- Opening Delimiter -

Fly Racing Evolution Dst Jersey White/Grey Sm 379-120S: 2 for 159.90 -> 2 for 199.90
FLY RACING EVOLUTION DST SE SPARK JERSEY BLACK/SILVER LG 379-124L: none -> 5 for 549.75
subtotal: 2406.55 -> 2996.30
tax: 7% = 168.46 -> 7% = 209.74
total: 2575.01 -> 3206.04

- Closing Delimiter -
- Opening Delimiter -

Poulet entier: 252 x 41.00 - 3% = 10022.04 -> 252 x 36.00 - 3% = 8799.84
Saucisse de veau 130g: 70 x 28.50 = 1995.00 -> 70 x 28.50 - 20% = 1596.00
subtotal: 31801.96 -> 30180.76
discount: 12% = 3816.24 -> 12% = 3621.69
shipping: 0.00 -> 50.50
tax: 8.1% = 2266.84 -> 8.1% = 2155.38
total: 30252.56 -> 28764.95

- Closing Delimiter -

> Work instruction
Your answer should consist of the lines from the line with "Poulet entier: 252" to the line with "total: 30252.56 -> 28764.95" above, repeated exactly, both ends included.

> Result for this exercise
Poulet entier: 252 x 41.00 - 3% = 10022.04 -> 252 x 36.00 - 3% = 8799.84
Saucisse de veau 130g: 70 x 28.50 = 1995.00 -> 70 x 28.50 - 20% = 1596.00
subtotal: 31801.96 -> 30180.76
discount: 12% = 3816.24 -> 12% = 3621.69
shipping: 0.00 -> 50.50
tax: 8.1% = 2266.84 -> 8.1% = 2155.38
total: 30252.56 -> 28764.95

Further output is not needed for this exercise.